Você herdou genes de seus pais, mas seu material genético não é um roteiro fixo. O DNA contém a informação, mas são as marcas epigenéticas — como acetilação, metilação, fosforilação e glicanos adicionados às histonas e ao DNA — que dizem quais genes estão ligados, desligados ou em espera.
O metabolismo da célula — ou seja, a forma como usamos glicose, aminoácidos e lipídios para gerar energia — fornece diretamente os cofatores e substratos usados pelas enzimas epigenéticas. Em outras palavras: os nutrientes que ingerimos e o estado energético da célula se traduzem em marcas químicas que modulam a expressão gênica.
Glicose, aminoácidos e o estado energético geram metabólitos-chaves (NAD⁺, acetil-CoA, α-cetoglutarato, SAM, UDP-GlcNAc, ATP) que atuam como substratos ou cofatores de enzimas epigenéticas — por exemplo, sirtuínas, HATs, Jmj/TET, HMT/DNMT, OGT e AMPK. Essas enzimas colocam ou retiram marcas químicas nas histonas (acetilação, metilação, fosforilação, O-GlcNAc) e no DNA (5mC, 5hmC), alterando a acessibilidade da cromatina e, portanto, quais genes são ligados ou desligados.
Glicólise / NAD⁺ ⇄ NADH → Sirtuínas (SIRT1/6)
O estado redox (relação NAD⁺/NADH) controla sirtuínas, desacetilases dependentes de NAD⁺. Mais NAD⁺ → maior atividade das sirtuínas → remoção de acetilos em histonas e fatores transcricionais → geralmente repressão de programas anabólicos e ativação de vias de economia/reciclagem (ex.: autofagia).
Ciclo do TCA → Citrato → Acetil-CoA → HATs (acetilação das histonas)
O citrato exportado para citosol/núcleo vira acetil-CoA (via ATP-citrato liase). Acetil-CoA é o doador de grupos acetil: HATs usam-no para acetilar lisinas de histonas, relaxando cromatina e favorecendo transcrição. Alterações na disponibilidade de acetil-CoA linkam estado nutricional ao nível global de acetilação.
Glutamina → α-cetoglutarato (αKG) → Jmj/TET (desmetilases dependentes de αKG)
αKG é cofator para as dióxigenases da família Jumonji (remoção de metilas em histonas) e para as enzimas TET (oxidação da 5mC para 5hmC no DNA). A presença de αKG facilita desmetilação; por outro lado, acúmulos de metabólitos análogos (ex.: 2-HG, succinato, fumarato) bloqueiam essas enzimas.
Metionina → SAM (S-adenosilmetionina) → HMTs / DNMTs (transferência de metilas)

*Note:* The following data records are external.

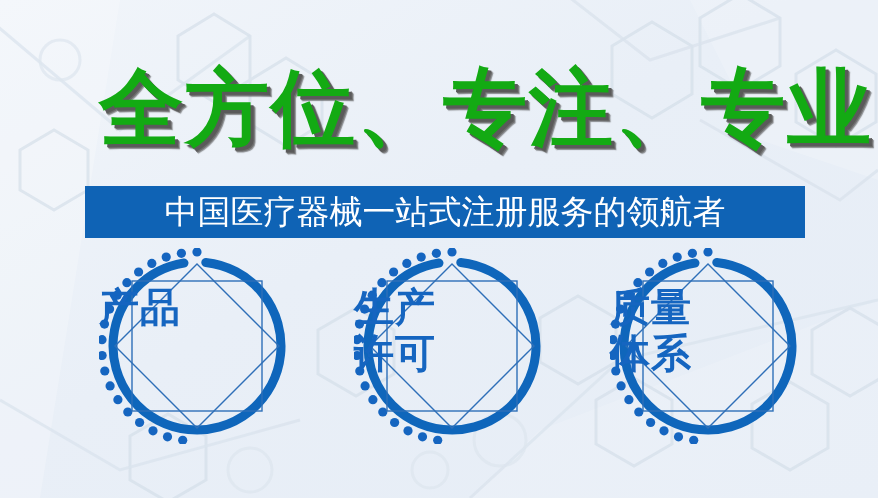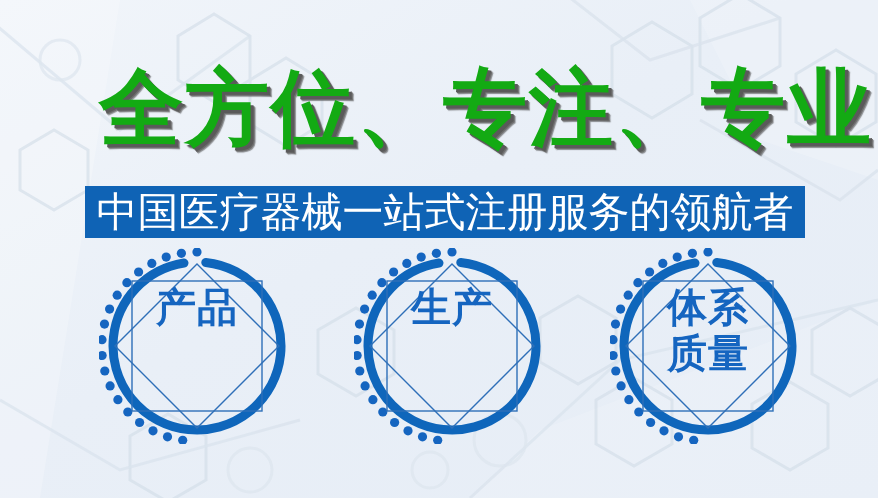--- a/index.html
+++ b/index.html
@@ -63,7 +63,7 @@
   }
   #subtitle-text {
     font-family: "DejaVu Sans", "Liberation Sans", sans-serif;
-    font-size: 41px;
+    font-size: 33px;
     line-height: 36px;
     color: #ffffff;
     letter-spacing: 0px;

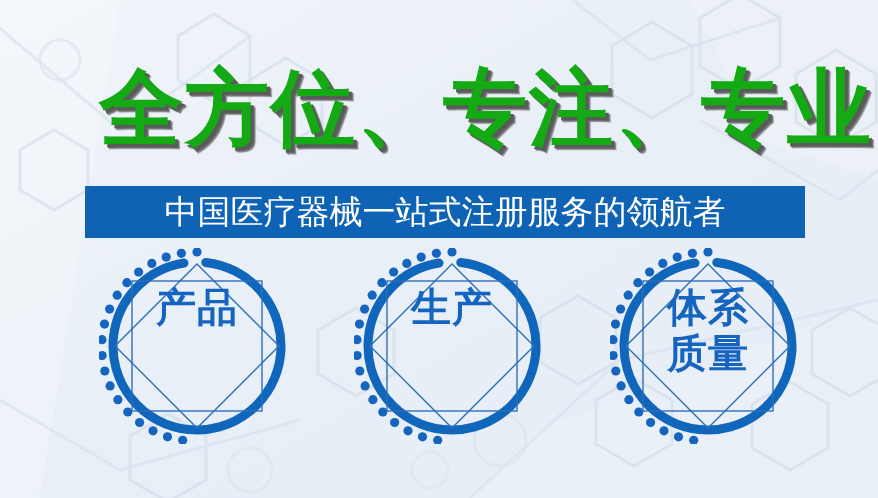--- a/index.html
+++ b/index.html
@@ -88,7 +88,6 @@
     left: 0;
     top: 36px;
     width: 196px;
-    text-align: center;
     font-family: "DejaVu Sans", "Liberation Sans", sans-serif;
     font-weight: bold;
     font-size: 40px;

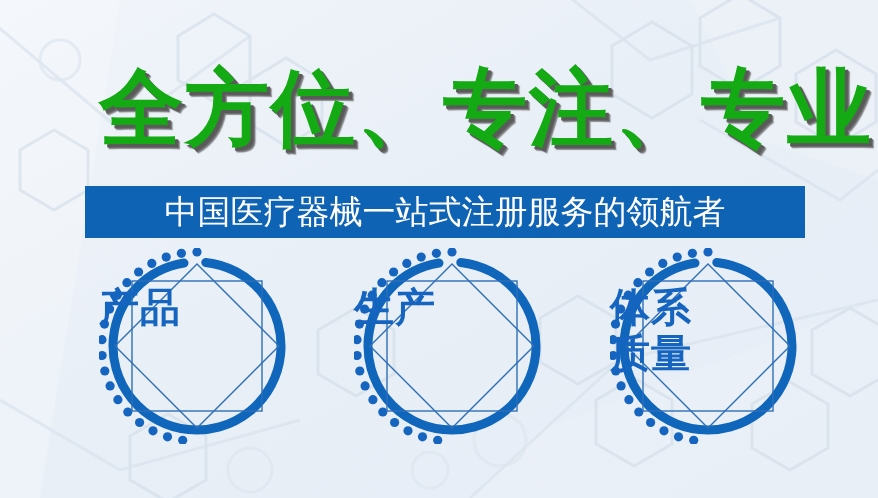--- a/index.html
+++ b/index.html
@@ -220,6 +220,7 @@
     </svg>
     <div class="badge-label">
       <span>生产</span>
+      <span>许可</span>
     </div>
   </div>
 

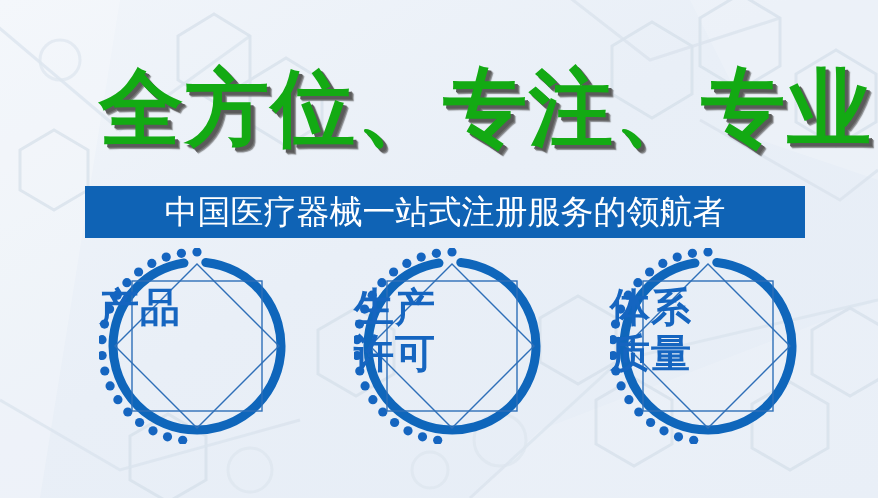--- a/index.html
+++ b/index.html
@@ -252,8 +252,8 @@
       <polygon points="98,16 180,98 98,180 16,98" fill="none" stroke="#2e6fb8" stroke-width="1.4"></polygon>
     </svg>
     <div class="badge-label">
+      <span>质量</span>
       <span>体系</span>
-      <span>质量</span>
     </div>
   </div>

SAM é o doador universal de grupos metila. HMTs metilam histonas; DNMTs metilam DNA (5mC). Assim, o estado do ciclo de um-carbono (folato/metionina) regula a metilação epigenética.
Via das hexosaminas → UDP-GlcNAc → OGT (O-GlcNAcilação)

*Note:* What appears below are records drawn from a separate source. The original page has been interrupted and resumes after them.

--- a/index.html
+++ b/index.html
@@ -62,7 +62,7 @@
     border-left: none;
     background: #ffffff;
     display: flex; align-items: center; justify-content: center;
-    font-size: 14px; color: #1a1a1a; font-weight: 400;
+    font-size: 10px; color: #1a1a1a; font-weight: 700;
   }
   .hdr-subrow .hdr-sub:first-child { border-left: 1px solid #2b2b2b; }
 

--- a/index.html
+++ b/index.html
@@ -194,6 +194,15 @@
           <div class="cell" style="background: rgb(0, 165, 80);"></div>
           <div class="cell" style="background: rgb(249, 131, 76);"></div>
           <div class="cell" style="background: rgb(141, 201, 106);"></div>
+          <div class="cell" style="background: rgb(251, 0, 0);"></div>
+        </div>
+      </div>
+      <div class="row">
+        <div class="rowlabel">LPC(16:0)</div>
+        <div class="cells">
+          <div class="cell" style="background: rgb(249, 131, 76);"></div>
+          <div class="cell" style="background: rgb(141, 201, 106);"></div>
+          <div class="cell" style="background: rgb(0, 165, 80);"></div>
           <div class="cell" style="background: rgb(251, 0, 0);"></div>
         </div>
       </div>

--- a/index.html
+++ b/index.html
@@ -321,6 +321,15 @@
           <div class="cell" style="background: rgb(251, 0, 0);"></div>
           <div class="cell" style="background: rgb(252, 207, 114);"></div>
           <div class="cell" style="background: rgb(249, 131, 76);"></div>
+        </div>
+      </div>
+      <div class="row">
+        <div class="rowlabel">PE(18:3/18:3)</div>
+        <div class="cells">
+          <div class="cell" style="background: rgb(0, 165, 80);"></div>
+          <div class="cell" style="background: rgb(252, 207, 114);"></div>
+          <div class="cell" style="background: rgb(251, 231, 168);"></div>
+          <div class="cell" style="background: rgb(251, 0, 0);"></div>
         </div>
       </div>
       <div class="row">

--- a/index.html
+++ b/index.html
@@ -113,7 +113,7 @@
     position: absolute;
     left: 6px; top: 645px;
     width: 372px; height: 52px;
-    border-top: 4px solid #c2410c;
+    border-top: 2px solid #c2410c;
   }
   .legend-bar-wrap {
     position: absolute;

Uma fração da glicose entra na via das hexosaminas formando UDP-GlcNAc. A OGT transfere GlcNAc para serinas/treoninas de proteínas nucleares (incluindo histonas e co-reguladores), modulando função e interações proteicas.
ATP / AMP → AMPK → fosforilação de histonas/enZimas
Em baixa energia (AMP↑), AMPK ativa-se e pode fosforilar histonas ou enzimas epigenéticas, promovendo respostas transcricionais ao estresse energético.
Resumindo, nutrição e energia são traduzidas em ‘marcas’ epigenéticas que reprogramam programas transcricionais — com impacto em diferenciação, resposta ao estresse, envelhecimento e câncer.
Por que isso importa?
Estes processos têm algumas implicações biológicas e clínicas:
Plasticidade transcricional: permite que células ajustem programas gênicos de forma rápida e reversível conforme nutrientes/energia.
Memória epigenética: mudanças sustentadas (p.ex. metilação do DNA) podem preservar estados celulares induzidos por ambiente/nutrição.
Doença e terapia: muitos tumores e distúrbios metabólicos exibem alterações epigenéticas causadas por reprogramação metabólica — e algumas terapias visam esses pontos (inibidores de DNMTs, moduladores de SIRT, etc.).
Intervenções (nutrição/estilo de vida): evidências experimentais sugerem que dieta, jejum intermitente e exercício alteram metabólitos epigenéticos; contudo, efeitos em humanos são contextuais e dependem de tecido, dose e duração — cuidado com extrapolações simplistas.